Brad: I’m still here!

That’s good.. since you are the only one who actually belongs in the house!

Cake girl: Who me?



I guess Snow-white’s name is Antonia. I found that out while checking out his wants.. and apparently Brad wants to talk shit about the neighbors. Nice.


Random guy: Hey I’m right here you know. That’s rude.

I know. I don’t know what to say. Brad’s a lost case.


Speaking of Brad, the boy needs a job so I have him get on his phone to pick one. I go with the writing thing since he’s into books n stuff. Not that we have a computer, but details.

Brad: Author? That sounds like work..

Well work is generally that – it’s why it’s called work, dumbass.


I wanted to send him to the library to work on his writing skills but wat da fuq?! I don’t want this social event… I didn’t ask for it.


So I just impatiently waited while watching the idiot squad finish up their thing.. put some pants on Brad and FINALLY – library time.

Isn’t it awesome? I didn’t build it either because I suck major ass at building. I was never a lego wizz.. just saying.


And there’s light inside! And only guys, which is great because there’s no distractions from the ladies.

Brad is being a good boy and actually does his thing. You know, writing and shit.


And guess who’s here? You got it! Guy/girl with the braids.

Person with braids: Go away. I’m busy.

Fine. Don’t have to ask me twice.


I kind of decided that it was a dude anyway. Until I saw this… isn’t that boobs on the guy? I mean girl? It must be a girl. Right?


Brad: Humdidum.. never mind me. I am just writing about cheese and world domination.

Okay.
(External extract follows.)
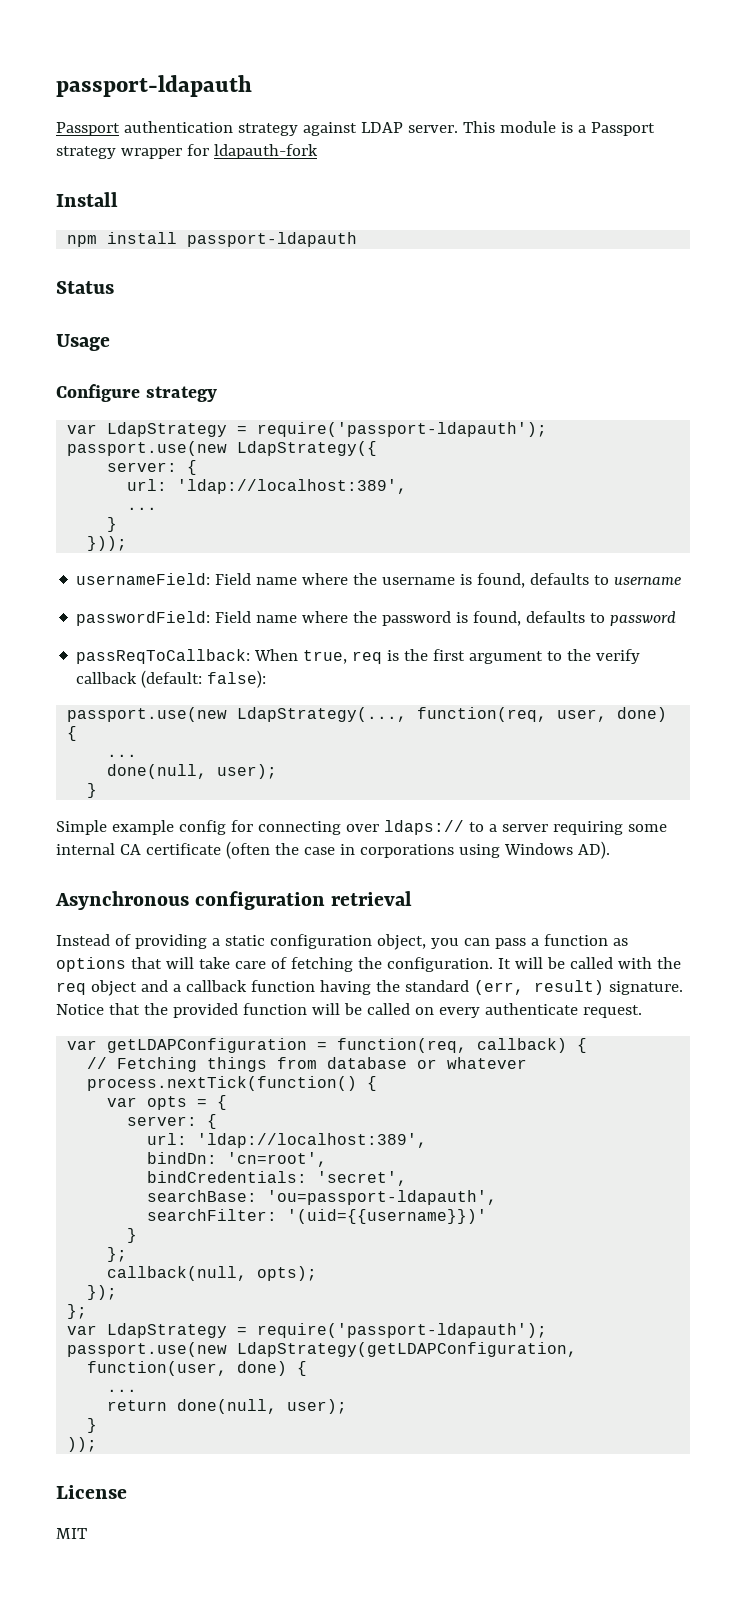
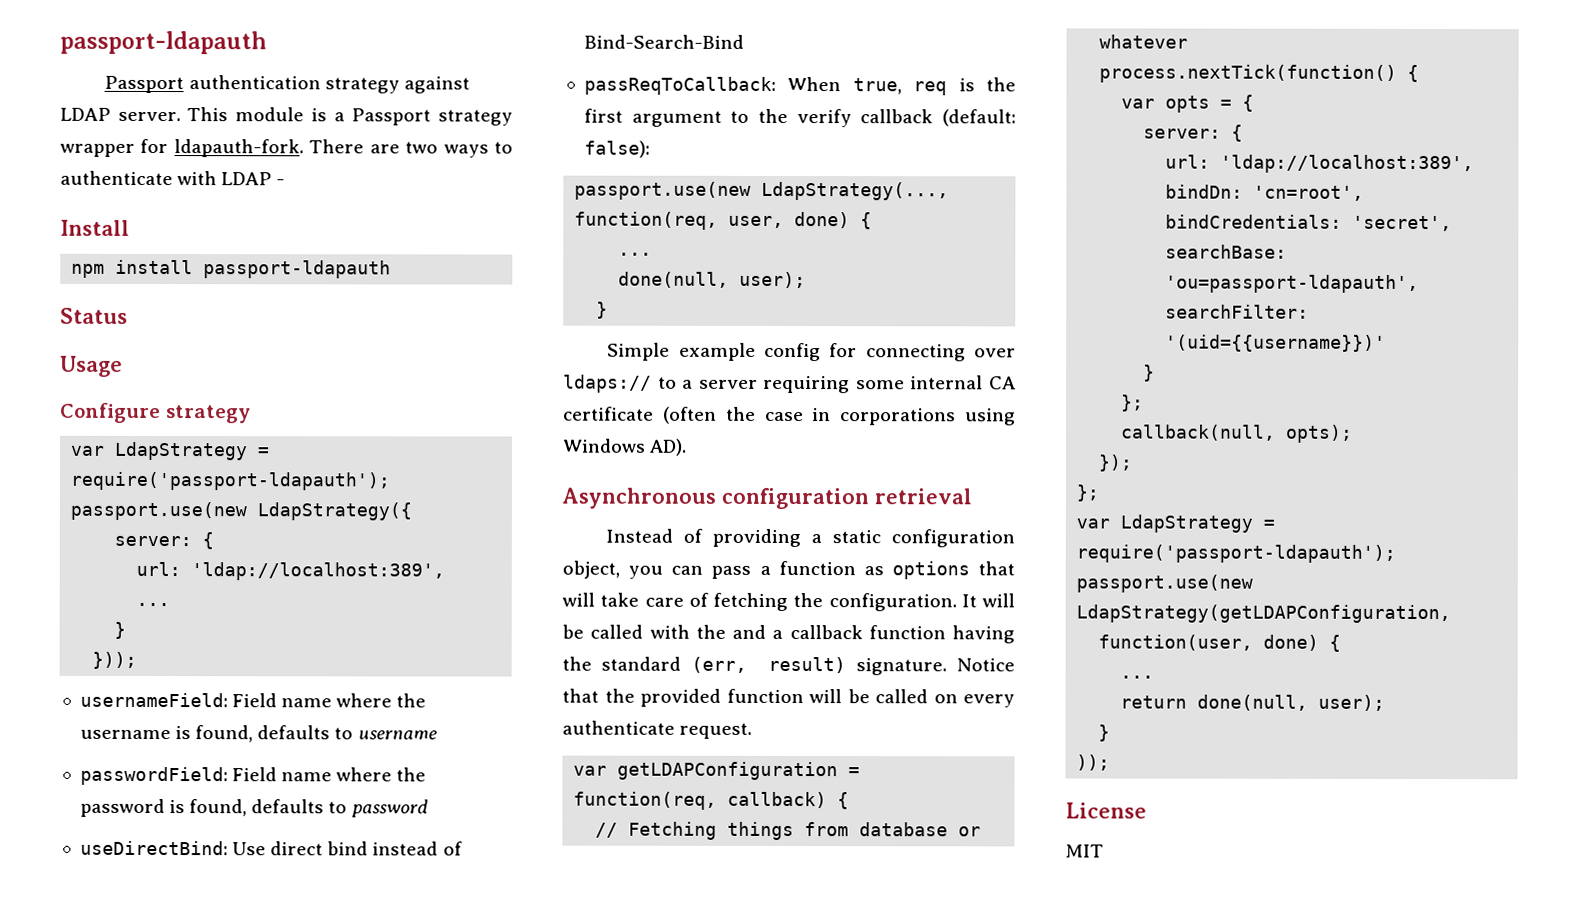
- This module is a Passport strategy wrapper for ldapauth-fork
+ This module is a Passport strategy wrapper for ldapauth-fork. There are two ways to authenticate with LDAP -
+ useDirectBind: Use direct bind instead of Bind-Search-Bind
- It will be called with the req object and a callback function having the standard (err, result) signature.
+ It will be called with the and a callback function having the standard (err, result) signature.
You do that.


Oh look.. there actually IS a girl in here.

Chess woman: Go away or I’ll cut you.

… right.

How we ever will find a gud woman for Brad, I don’t know.
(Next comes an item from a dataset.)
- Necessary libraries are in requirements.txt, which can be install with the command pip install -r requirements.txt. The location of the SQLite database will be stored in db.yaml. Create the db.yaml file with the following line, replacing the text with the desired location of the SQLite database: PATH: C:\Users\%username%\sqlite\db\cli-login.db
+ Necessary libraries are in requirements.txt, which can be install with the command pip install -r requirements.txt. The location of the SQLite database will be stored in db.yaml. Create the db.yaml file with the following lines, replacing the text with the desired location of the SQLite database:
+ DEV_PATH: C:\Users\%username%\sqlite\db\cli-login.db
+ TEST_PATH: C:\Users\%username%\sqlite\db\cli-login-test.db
Okay I decided. It’s a guy. Look at the hands. Only a guy has hands like that. And I checked his name hurr hurr.

Guy with braids: Why does it matter to you? Happy now?

Well.. it’s boring to watch someone type for hours, okay?! I had to have something to do. Like checking your name.
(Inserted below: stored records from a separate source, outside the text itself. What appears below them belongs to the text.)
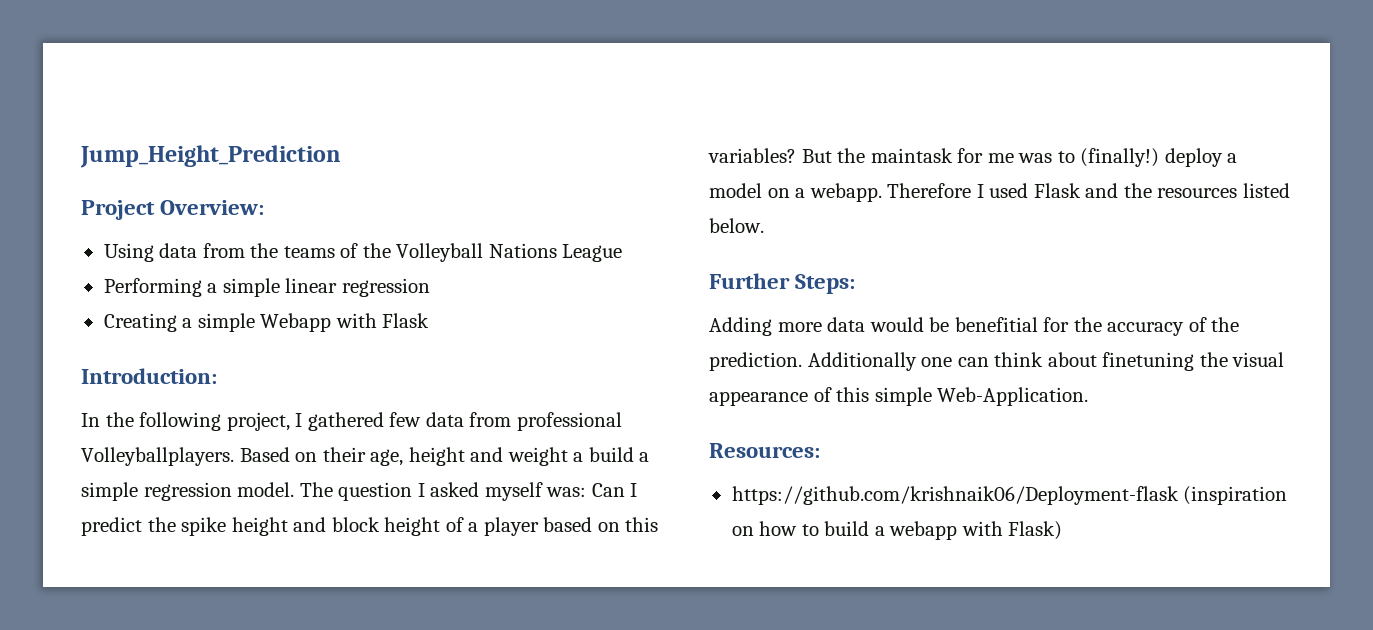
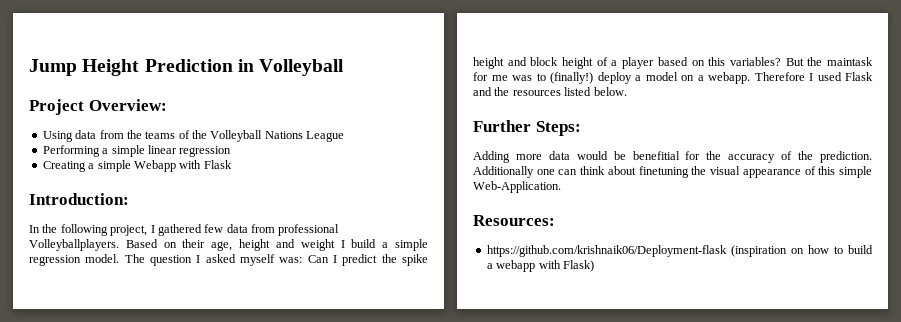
- Jump_Height_Prediction
+ Jump Height Prediction in Volleyball
- Based on their age, height and weight a build a simple regression model.
+ Based on their age, height and weight I build a simple regression model.

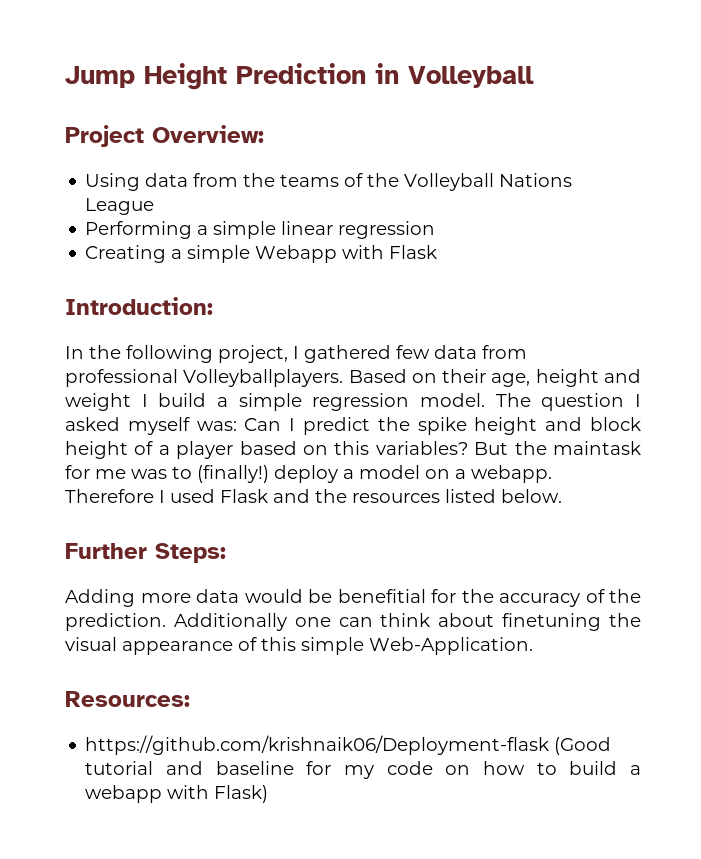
- https://github.com/krishnaik06/Deployment-flask (inspiration on how to build a webapp with Flask)
+ https://github.com/krishnaik06/Deployment-flask (Good tutorial and baseline for my code on how to build a webapp with Flask)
And that’s about all I can stand of the library so home we go. Brad’s getting hungry anyway and we all know what moody shit he can be.

Since the kitchen rocks, we have to eat salad.

Brad: I like salad :]

That’s good since you’ll be eating it a lot LOL


Brad: Owwww owwww owwww..


Brad: I cut my finger :[

What are you? Like 5?

Brad: But it hurts.

Don’t be a baby.


Brad: Fine. I don’t like you anymore.

I’m okay with that, actually. Although… you might uh want to see where you’re pouring that oil, though.

Brad: I don’t care.

You will once you realize that you just poured the whole bottle over the salad.

Brad: You’re not the boss of me.

Well, I kinda am.. Bwahahahaa.


Because that will make your salad taste better.

Brad: Too much oil in it. Need some substance.

Ew.. just ew. And check the color of that.. soup/salad/thing. It actually looked super gross once it was on the plate. Cooking 0/10.


At least he’s doing dishes.. in the bathroom sink because we haz no more money left.

Brad: Just.. you know what? I have a job now and I am going there tomorrow and I will make the big bucks and then you can just stfu!

Okay. Let’s make ‘the big bucks.’ *snicker snicker* I mean, of course you will. As a lousy-bottom of the barrel employee. Why wouldn’t they pay you a fortune? Makes totes sense.


And with that we send Brad to bed. So that he can be fresh and ready for tomorrow’s adventure. Hopefully that mean we can buy a light bulb. And meet a normal girl. Please let there be at least ONE normal girl in this city.

Score: Zero.. because absolutely nothing worth mentioning happened.